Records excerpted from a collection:
══════════
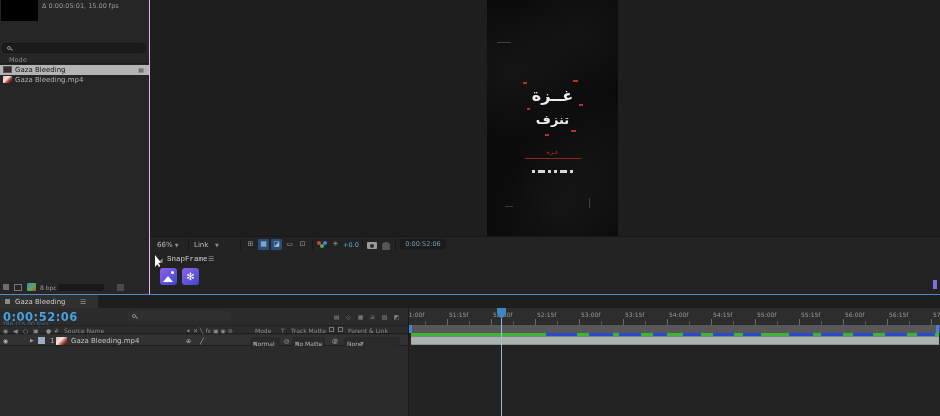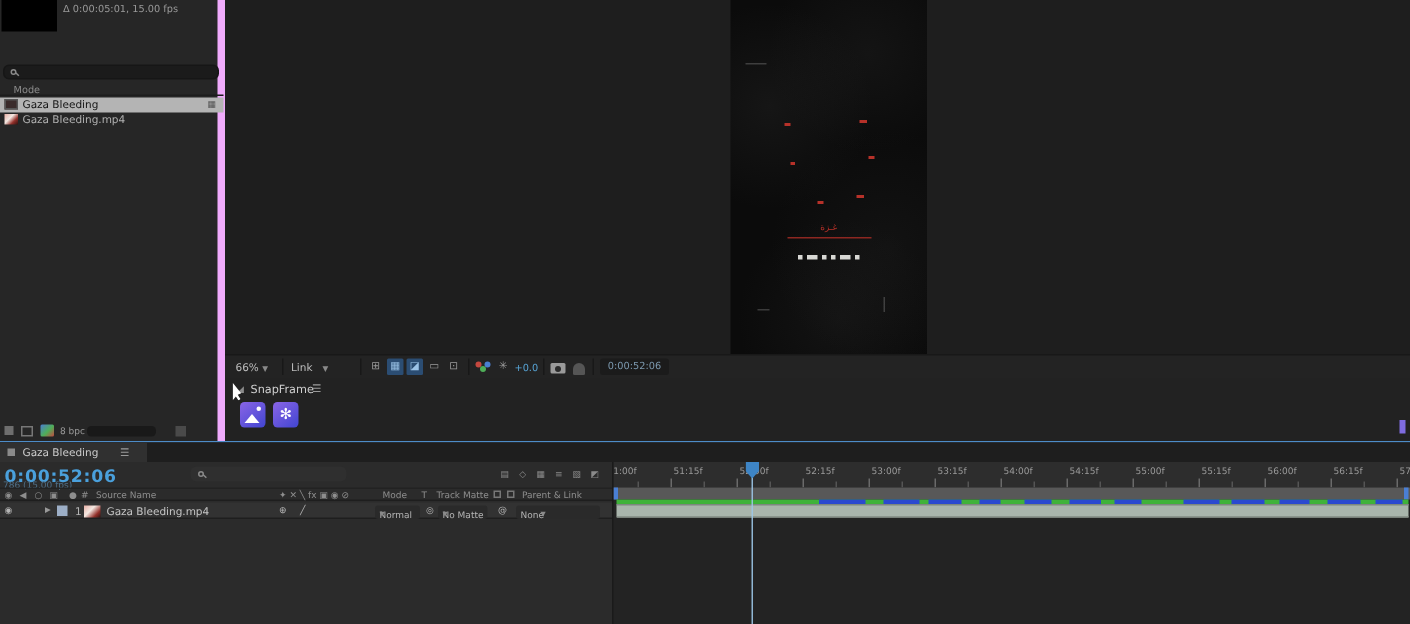--- a/index.html
+++ b/index.html
@@ -7,7 +7,7 @@
   #app{position:relative;width:940px;height:416px;background:#202020;overflow:hidden;}
 
   
-  #project-panel{position:absolute;left:0;top:0;width:150px;height:294px;background:#262626;border-right:5px solid #f0abfc;}
+  #project-panel{position:absolute;left:0;top:0;width:150px;height:294px;background:#262626;border-right:1px solid #f0abfc;}
   .prj-thumb{position:absolute;left:1px;top:0;width:37px;height:21px;background:#000;}
   .prj-info{position:absolute;left:42px;top:2px;font-size:6.5px;color:#9a9a9a;white-space:nowrap;}
   .prj-search{position:absolute;left:2px;top:43px;width:144px;height:10px;background:#1b1b1b;border:1px solid #161616;border-radius:4px;}

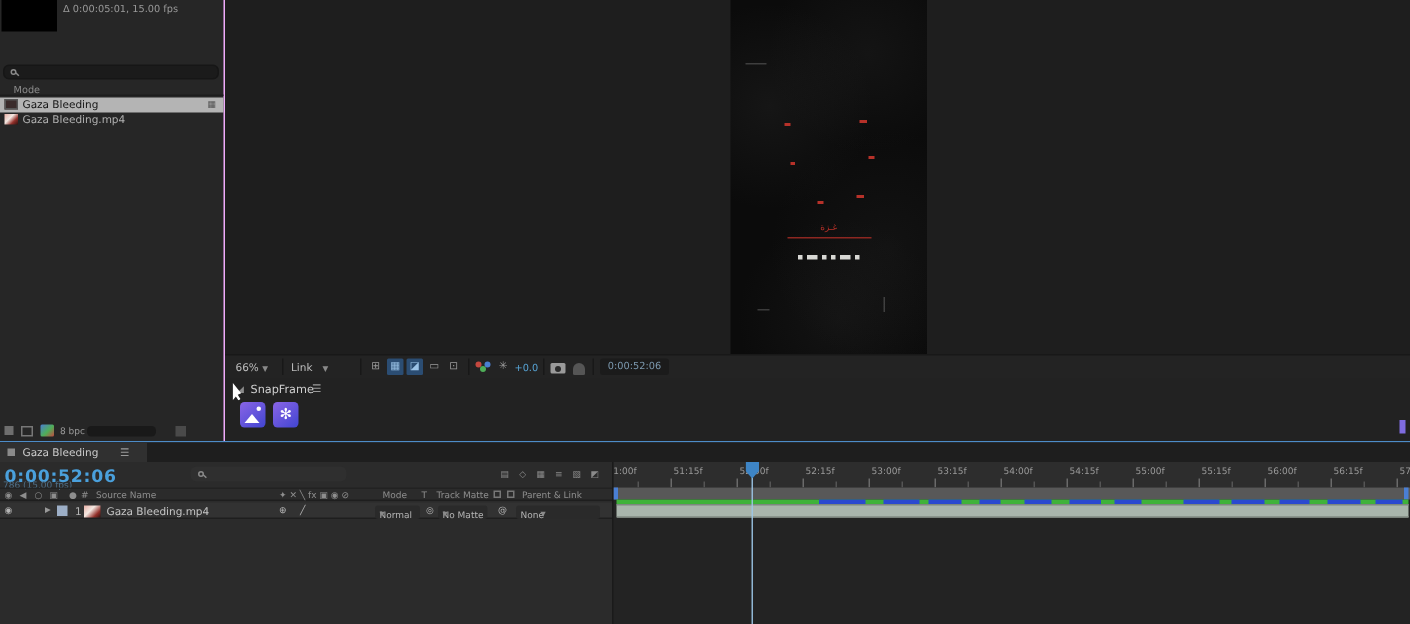--- a/index.html
+++ b/index.html
@@ -148,6 +148,7 @@
 
   <div id="comp-panel">
     <div id="comp-video">
+      <div class="v-line1">غــزة</div>
       <div class="v-accent">غـزة</div>
       <div class="v-accent-line"></div>
       <span class="v-mark" style="left:36px;top:82px;width:4px;height:2px;"></span>

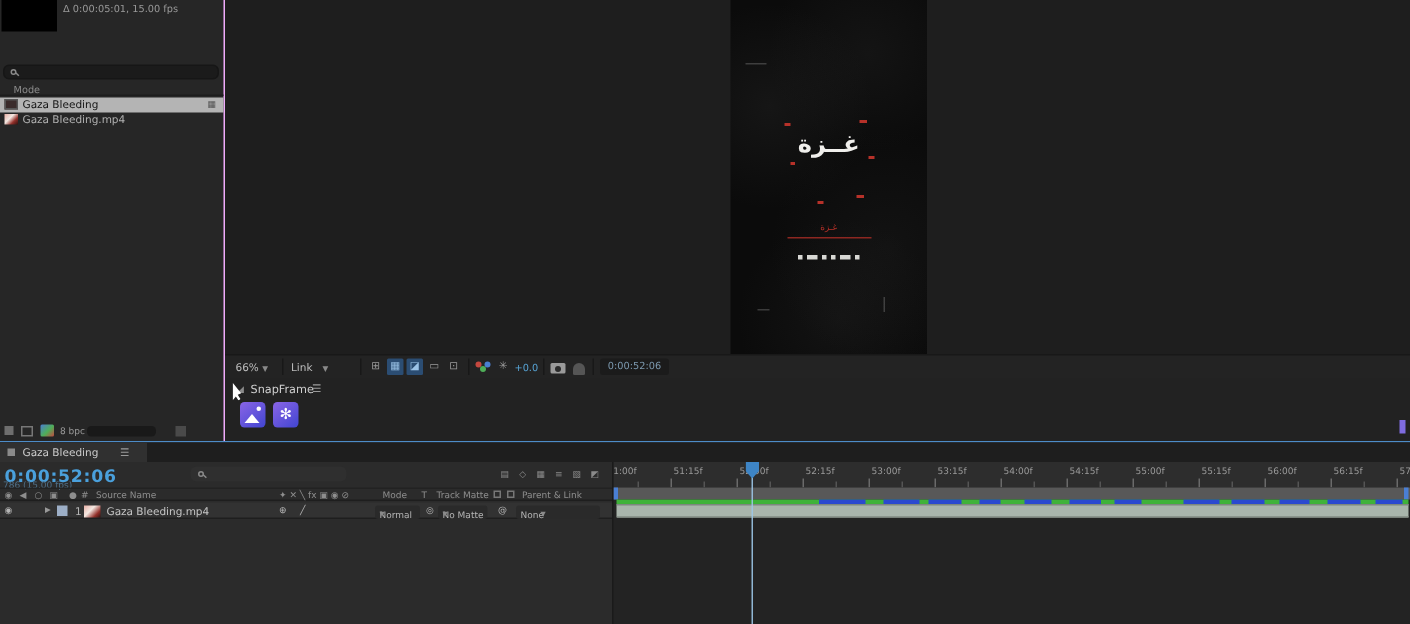--- a/index.html
+++ b/index.html
@@ -149,6 +149,7 @@
   <div id="comp-panel">
     <div id="comp-video">
       <div class="v-line1">غــزة</div>
+      <div class="v-line2">تنزف</div>
       <div class="v-accent">غـزة</div>
       <div class="v-accent-line"></div>
       <span class="v-mark" style="left:36px;top:82px;width:4px;height:2px;"></span>

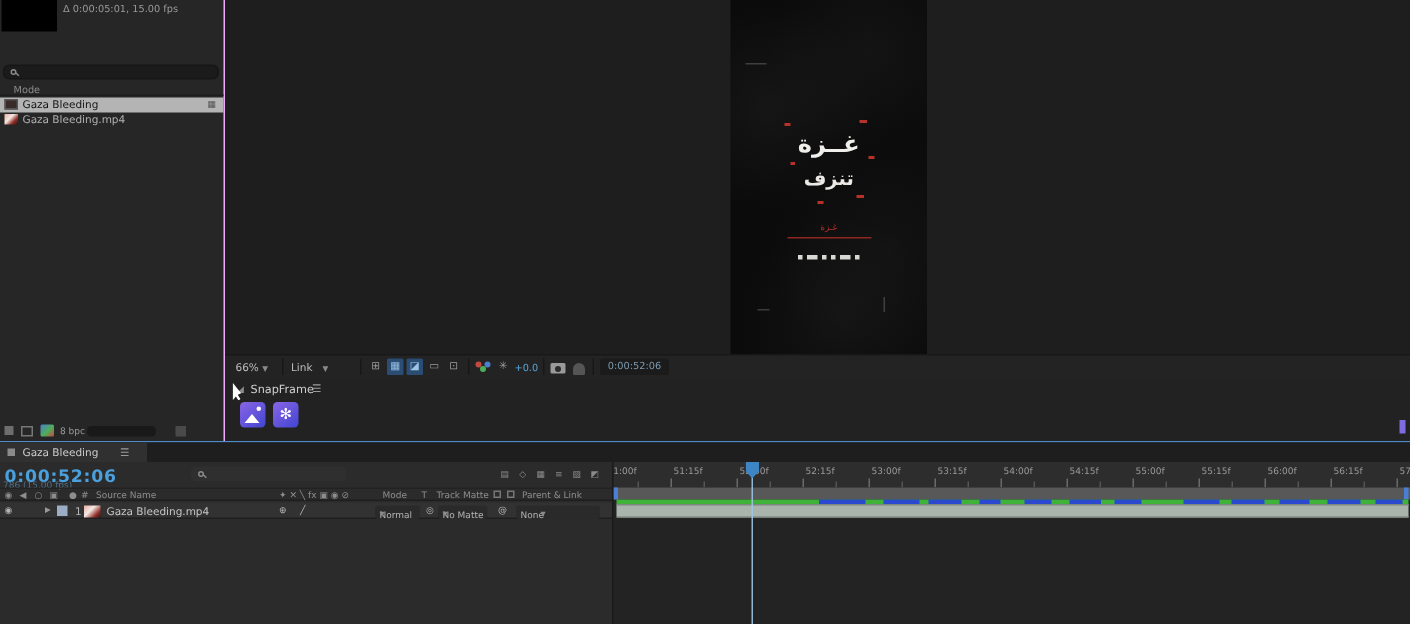--- a/index.html
+++ b/index.html
@@ -63,7 +63,7 @@
   
   #snap-panel{position:absolute;left:150px;top:252px;width:790px;height:42px;background:#222;}
   .sf-chev{position:absolute;left:8px;top:4px;font-size:6px;color:#8a8a8a;}
-  .sf-tab{position:absolute;left:17px;top:3px;font-size:7.5px;color:#cfcfcf;}
+  .sf-tab{position:absolute;left:17px;top:3px;font-size:7.5px;color:#cfcfcf;font-family:Liberation Mono, monospace;}
   .sf-menu{position:absolute;left:58px;top:3px;font-size:7px;color:#9a9a9a;}
   .sf-btn{position:absolute;top:16px;width:17px;height:17px;border-radius:3px;background:linear-gradient(140deg,#8a65e6 0%,#4145d1 100%);}
   .sf-mtn{position:absolute;left:3px;bottom:3px;width:0;height:0;border-left:5px solid transparent;border-right:5px solid transparent;border-bottom:6px solid #fff;}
══════════
# [Your instructions]
The data above should be set down again exactly, with the pictures omitted.

# [Answer]
--- a/index.html
+++ b/index.html
@@ -7,7 +7,7 @@
   #app{position:relative;width:940px;height:416px;background:#202020;overflow:hidden;}
 
   
-  #project-panel{position:absolute;left:0;top:0;width:150px;height:294px;background:#262626;border-right:5px solid #f0abfc;}
+  #project-panel{position:absolute;left:0;top:0;width:150px;height:294px;background:#262626;border-right:1px solid #f0abfc;}
   .prj-thumb{position:absolute;left:1px;top:0;width:37px;height:21px;background:#000;}
   .prj-info{position:absolute;left:42px;top:2px;font-size:6.5px;color:#9a9a9a;white-space:nowrap;}
   .prj-search{position:absolute;left:2px;top:43px;width:144px;height:10px;background:#1b1b1b;border:1px solid #161616;border-radius:4px;}

--- a/index.html
+++ b/index.html
@@ -148,6 +148,7 @@
 
   <div id="comp-panel">
     <div id="comp-video">
+      <div class="v-line1">غــزة</div>
       <div class="v-accent">غـزة</div>
       <div class="v-accent-line"></div>
       <span class="v-mark" style="left:36px;top:82px;width:4px;height:2px;"></span>

--- a/index.html
+++ b/index.html
@@ -149,6 +149,7 @@
   <div id="comp-panel">
     <div id="comp-video">
       <div class="v-line1">غــزة</div>
+      <div class="v-line2">تنزف</div>
       <div class="v-accent">غـزة</div>
       <div class="v-accent-line"></div>
       <span class="v-mark" style="left:36px;top:82px;width:4px;height:2px;"></span>

--- a/index.html
+++ b/index.html
@@ -63,7 +63,7 @@
   
   #snap-panel{position:absolute;left:150px;top:252px;width:790px;height:42px;background:#222;}
   .sf-chev{position:absolute;left:8px;top:4px;font-size:6px;color:#8a8a8a;}
-  .sf-tab{position:absolute;left:17px;top:3px;font-size:7.5px;color:#cfcfcf;}
+  .sf-tab{position:absolute;left:17px;top:3px;font-size:7.5px;color:#cfcfcf;font-family:Liberation Mono, monospace;}
   .sf-menu{position:absolute;left:58px;top:3px;font-size:7px;color:#9a9a9a;}
   .sf-btn{position:absolute;top:16px;width:17px;height:17px;border-radius:3px;background:linear-gradient(140deg,#8a65e6 0%,#4145d1 100%);}
   .sf-mtn{position:absolute;left:3px;bottom:3px;width:0;height:0;border-left:5px solid transparent;border-right:5px solid transparent;border-bottom:6px solid #fff;}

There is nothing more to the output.